On the other hand, various temperature sensors are brought into mechanical contact with a substrate or a heat conductor to measure the temperature, so that the temperature is measured efficiently and in a simple manner, and the result is fed back to the temperature controller. I found that I could do it. In particular, when a method of measuring a temperature by measuring a change in resistance value of a conductor or a superconductor directly in contact with a substrate and measuring the temperature is used, thermal contact with the substrate is good, and accuracy is high. I found that I could measure temperature. At this time, it has been found that a conductor on which a high-frequency circuit element is formed can be used as a resistor as it is, and that it can be formed simultaneously with patterning of the high-frequency circuit element, thereby providing a simple but highly accurate temperature measurement method. In addition, when a method of forming a thermocouple made of different conductive materials in contact with a substrate or a heat conductor and being formed in contact with each other and measuring a thermoelectromotive force generated at the contact is used, good thermal contact is obtained. And the fact that the thermocouple itself generates little heat does not affect the characteristics of the small high-frequency circuit element. In addition, this thermocouple structure allows conductors used for various ground planes to be used as one electrode,
It has also been found that it can be formed relatively easily.

Further, together with a temperature sensor on the same substrate,
When the temperature controller is formed directly and the substrate is made of a heat conductor, good temperature control is possible while the configuration is simple,
It was found to be practically effective.

Since the above resonators have a transmission line type in mind in consideration of miniaturization, the structure of the resonator is any one of a microstrip line structure, a strip line structure, and a coplanar waveguide structure. It is advantageous. In particular, the strip line provides a high-performance high-frequency circuit element because the radiation loss can be suppressed low. Further, the microstrip line type provides a practical high-frequency circuit element because only one substrate is required.

[0018]

EXAMPLES Hereinafter, the present invention will be described more specifically with reference to examples.

FIG. 1 is a conceptual diagram showing one embodiment of the invention according to the present invention. As shown in FIG. 1, in the present invention, a high-frequency circuit 1, a temperature controller 2 for adjusting the temperature of the high-frequency circuit,
The thermal conductor 3 is responsible for thermal coupling between the high-frequency circuit and the temperature controller. Further, in some cases, it is constituted by a temperature measuring means of each part and a feedback circuit 5 for feeding back the result to a temperature controller. An object of the present invention is to adjust or keep the temperature of a high-frequency circuit constant, and the structure of the high-frequency circuit, the operation type of the temperature controller, and the like may be any. On the other hand, the present invention clarifies the effectiveness when a superconductor is used in a high-frequency circuit. That is, when the superconductor is cooled to a certain temperature, the effect is more exhibited.

Embodiment 1 FIG. 2 is a sectional view of a high-frequency circuit and a heat conductor. The resonator 12 and the input / output terminals 13 are formed of a thin film of an electric conductor (for example, an Au thin film or a superconducting thin film) on a substrate 11, and a ground electrode 14 is provided on the back surface of the substrate 11. Further, a substrate having the ground electrode 14 provided on the substrate 11 and the rear surface was also arranged so as to face each other, and a transmission line type high frequency circuit having a strip line structure was obtained. This high-frequency circuit was installed in a package 21 made of Cu. This package is entirely plated with Au. This package 21 is installed in contact with the temperature controller, and serves as a heat conductor for thermally coupling the high-frequency circuit and the temperature controller. The above portions correspond to portions 1 and 3 in FIG.

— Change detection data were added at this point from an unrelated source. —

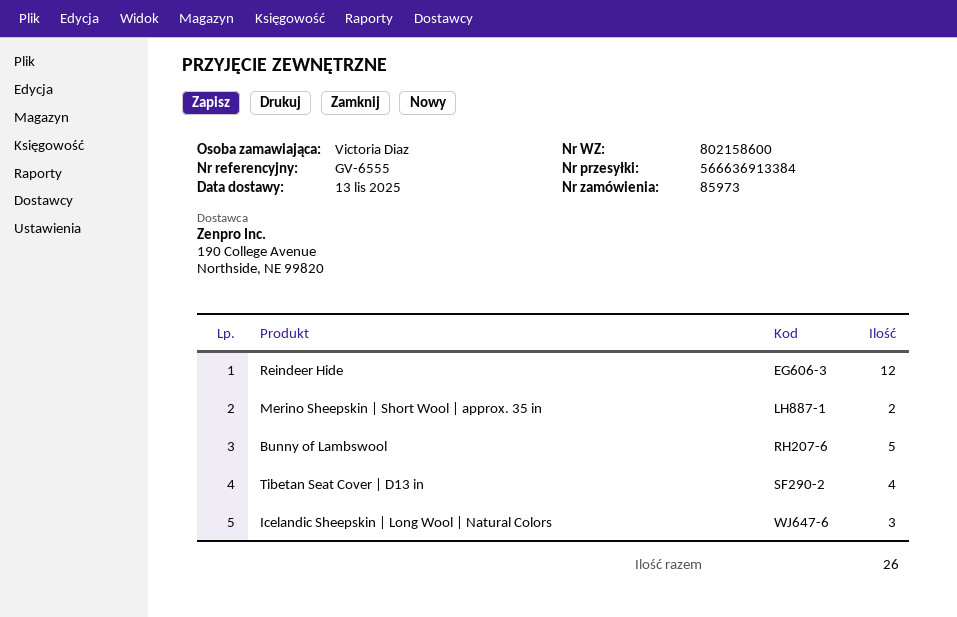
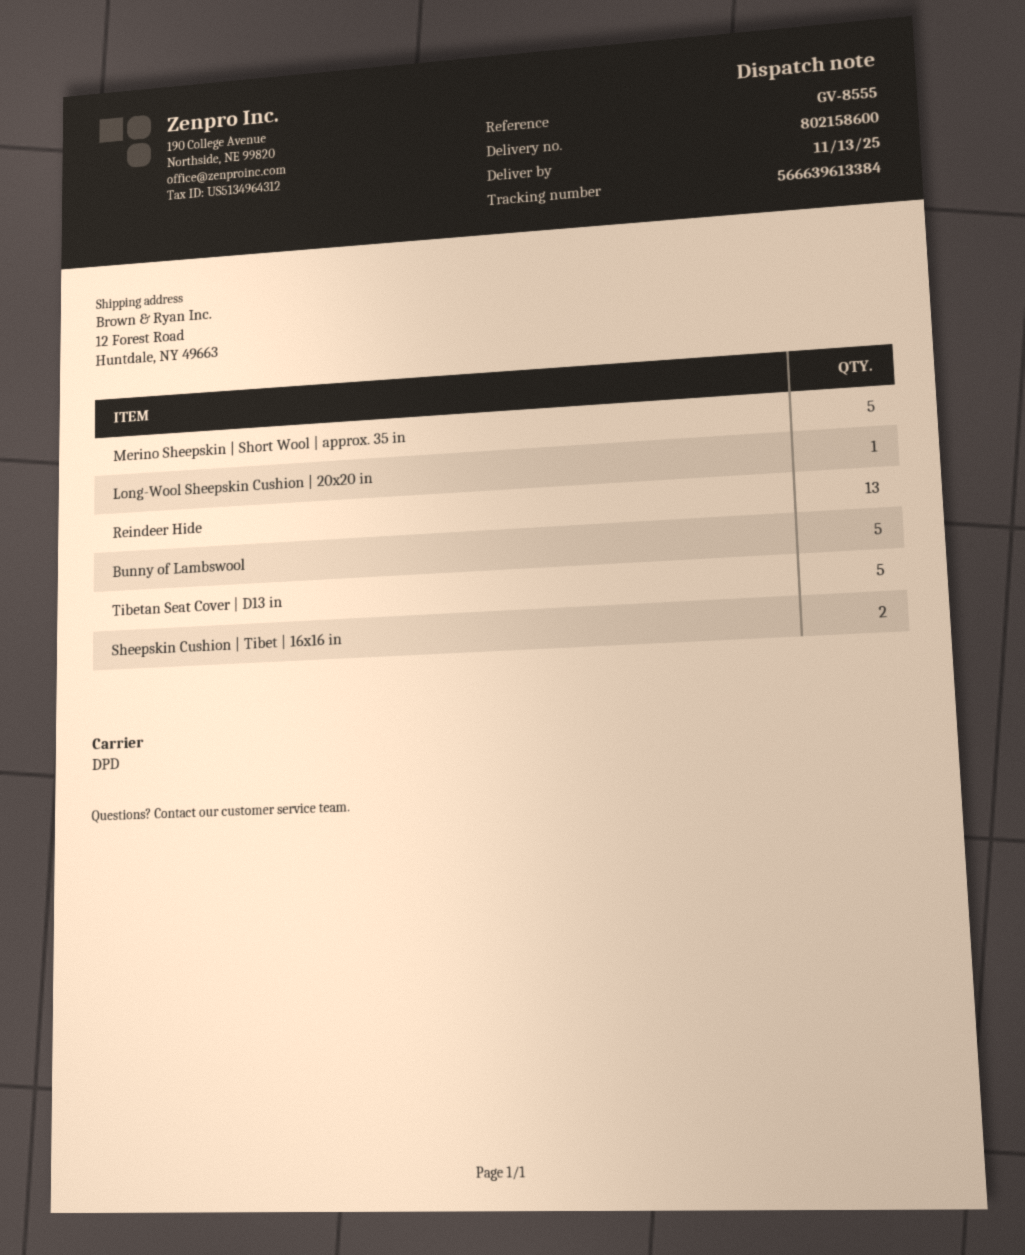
reference: GV-6555 -> GV-8555
tracking number: 566636913384 -> 566639613384
Reindeer Hide: 12 -> 13
Merino Sheepskin | Short Wool | approx. 35 in: 2 -> 5
Tibetan Seat Cover | D13 in: 4 -> 5
Icelandic Sheepskin | Long Wool | Natural Colors: 3 -> none
Long-Wool Sheepskin Cushion | 20x20 in: none -> 1
Sheepskin Cushion | Tibet | 16x16 in: none -> 2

(Embodiment 2) FIG. 3 shows a microstrip line structure which does not use a substrate opposed to FIG. The ground plane 14 is adhered to the package 21 by the conductive paste 26. Package 21 is also C
The heat conductor is made of u and is in contact with the temperature controller. Also,
A gas or liquid that is refluxed or convected is injected into the space inside the package to form another heat conductor. This configuration was effective when the superconductor was used as a resonator. That is, although it is necessary to cool the resonator in order to obtain a superconducting state, an Au-plated Cu package serving as a heat sink having a large heat capacity was brought into contact with the cooler. When operating near the temperature of liquid helium, the cooled helium gas is returned to the substrate surface (resonator surface) to perform stable temperature control and quick temperature control. When using at the temperature of liquid nitrogen, an inert gas such as helium gas or argon gas cooled to the temperature of liquid nitrogen, liquid nitrogen itself, or a freon-based organic solvent that does not solidify at the temperature of liquid nitrogen is applied to the substrate surface. Refluxed.

(Embodiment 3) FIG. 4 is a cross-sectional view when a heat conductor is a metal foil or a paste-like substance. Increasing the contact area between the substrate 11 on which the high-frequency circuit element 12 is formed and the thermal conductor 2 by inserting a metal foil or a paste-like substance between the ground plane 14 and the temperature controller 2 as the thermal conductor 3 And efficient temperature control was possible. Further, in the case of the figure, a microstrip line type high-frequency circuit having a ground plane 14 provided on the back surface of the substrate is described. However, together with the ground plane 14, the surface of the temperature controller 2, the metal foil as the heat conductor 3, Alternatively, by using a paste-like substance as a good electric conductor, the ambient potential and the ground potential can be easily made the same, which is practically effective.

(Embodiment 4) FIG. 5 shows a microstrip line structure which does not use a substrate facing a strip line type high frequency circuit element, and has a sensor for measuring the temperature of the high frequency circuit element (plan view). ). The resonator has an elliptical shape, and the temperature sensor is a thin-film resistor 15 formed on a substrate on which the resonator has been formed. The temperature is determined from the change in the resistance value of the resistor 15. The result of the temperature measurement is monitored externally, and in some cases, the output of the temperature regulator is controlled by a feedback circuit. The resistor 15 may be formed on a substrate such as a Pt thin film sensor, a carbon thin film sensor, or an oxide thin film. Needless to say, the high-frequency circuit may be of a stripline type or a coplanar type.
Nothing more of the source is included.